Thesis Proposal Presentation by Lindsay Anderson on May 21st
Space Studies master’s student, Lindsay Anderson, will give her thesis proposal presentation as follows. All Space Studies students, faculty and staff are encouraged to attend.
When: Thursday, May 21st at 11 a.m.
Where: Ryan Hall, Room 111
Title: A comparative analysis of the geology tools used during the Apollo Lunar Program and their suitability for future missions to the Moon
About the topic: Looking forward to manned missions to the Moon and Mars will require a rethink of extravehicular activities (EVA). Since the time of Apollo, EVAs have only been performed in a microgravity environment and this is where the NASA standards for equipment have been focused. The purpose of this thesis will be to perform a comparison on the geology tools utilized during the NASA Apollo lunar program against a set of similar tools designed according to the NASA-STD-3001 standard. This comparison will be performed to answer two main questions: are the new geology tool designs an improvement over the original tools designed for the Apollo missions and second, can the NASA-STD-3001 standard, which was mainly developed for microgravity applications, be successfully applied to reduced gravity, planetary operations?

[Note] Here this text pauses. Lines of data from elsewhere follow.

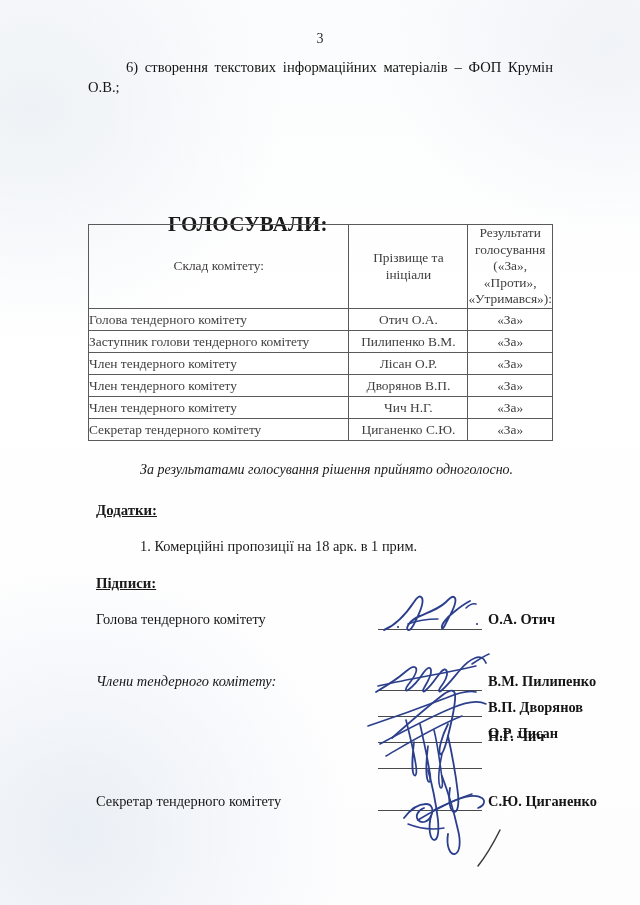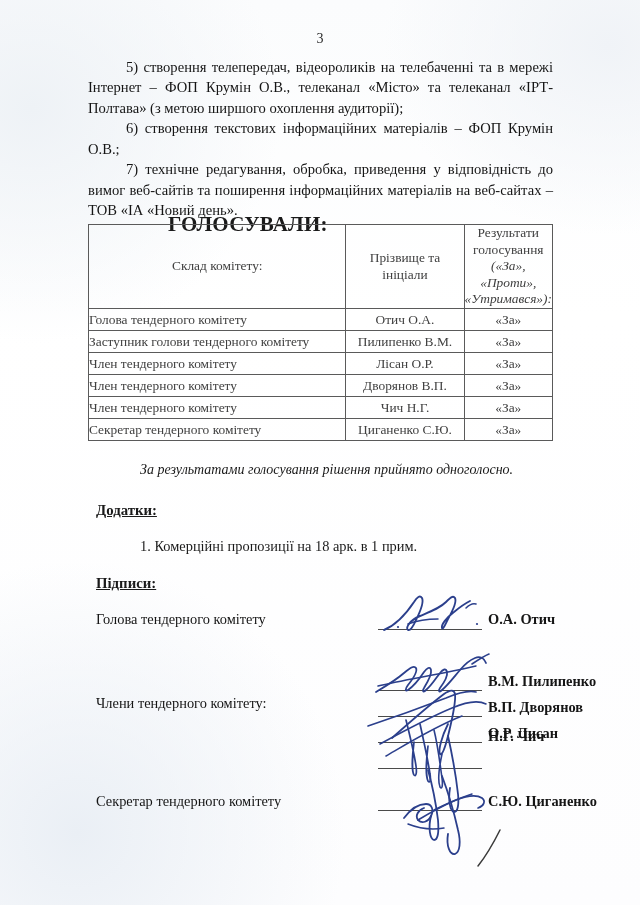"5) створення телепередач, відеороликів" p { html: <p>5) створення телепередач, відеороликів на телебаченні та в мережі Інтернет – ФОП Крумін О.В., телеканал «Місто» та телеканал «ІРТ-Полтава» (з метою ширшого охоплення аудиторії);</p> -> none }
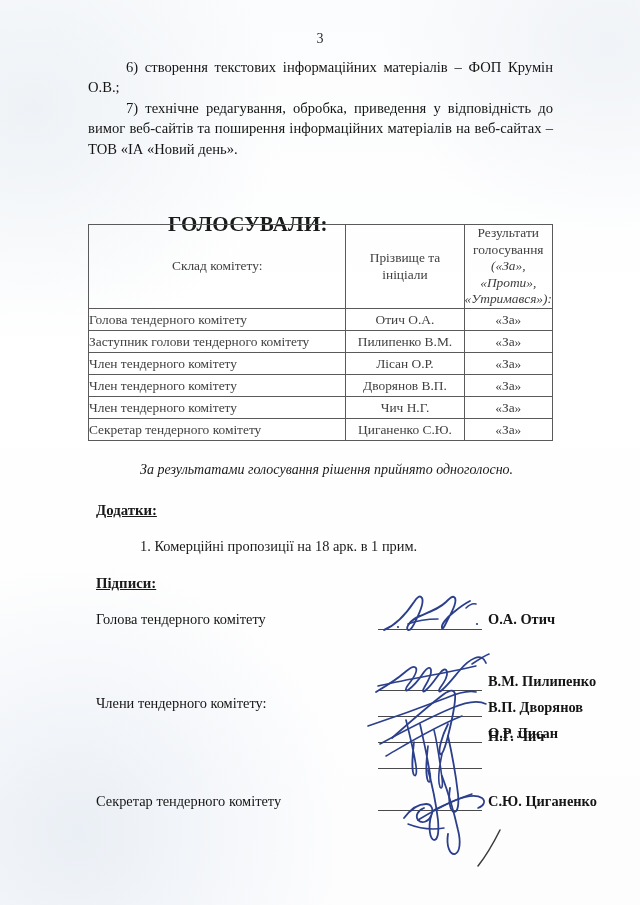"7) технічне редагування, обробка," p { html: <p>7) технічне редагування, обробка, приведення у відповідність до вимог веб-сайтів та поширення інформаційних матеріалів на веб-сайтах – ТОВ «ІА «Новий день».</p> -> none }
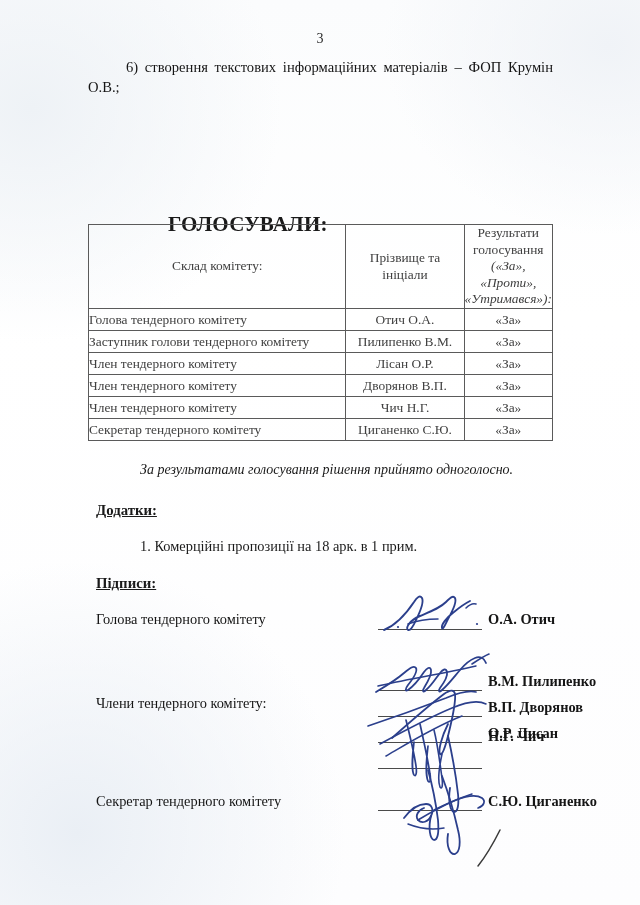"(«За», «Проти»," td.head .ital { font-style: italic -> none }
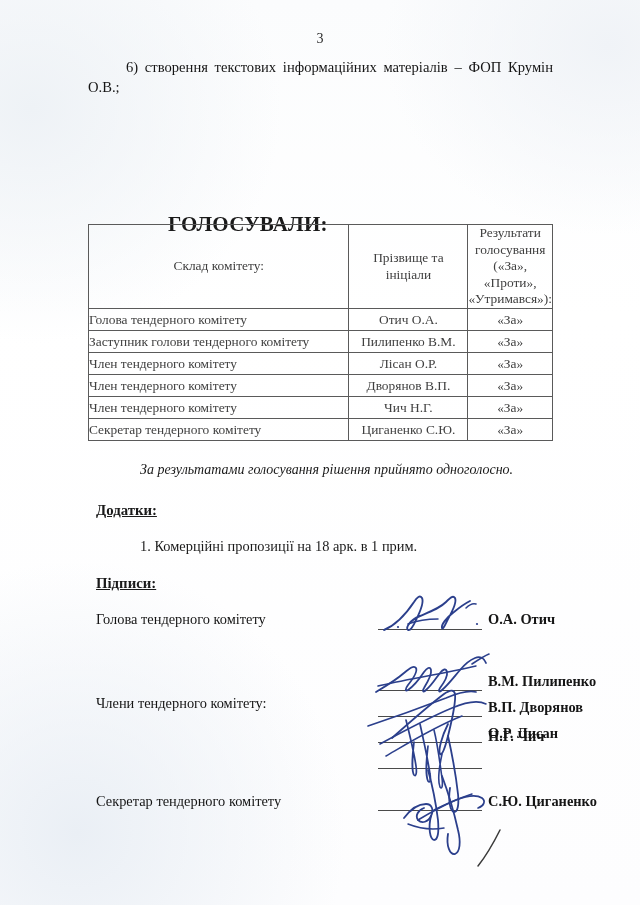"Члени тендерного комітету:" div.sig-label { font-style: none -> italic; top: 695px -> 673px }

About the presenter: Lindsay Anderson graduated from the University of North Dakota with a B.S. in physics, concentration in astrophysics and a minor in math. Currently she is a second year masters student in the Department of Space Studies. During her time in the department, she has worked for Dr. Pablo de Leon in the Human Spaceflight Laboratory on projects such as the 10 and 30 day LMAH missions and performing tests on the DLH-1 in the 20-g centrifuge at Ames Research Center. Last summer she interned at Johnson Space Center in the Astromaterials Acquisition and Curation Office.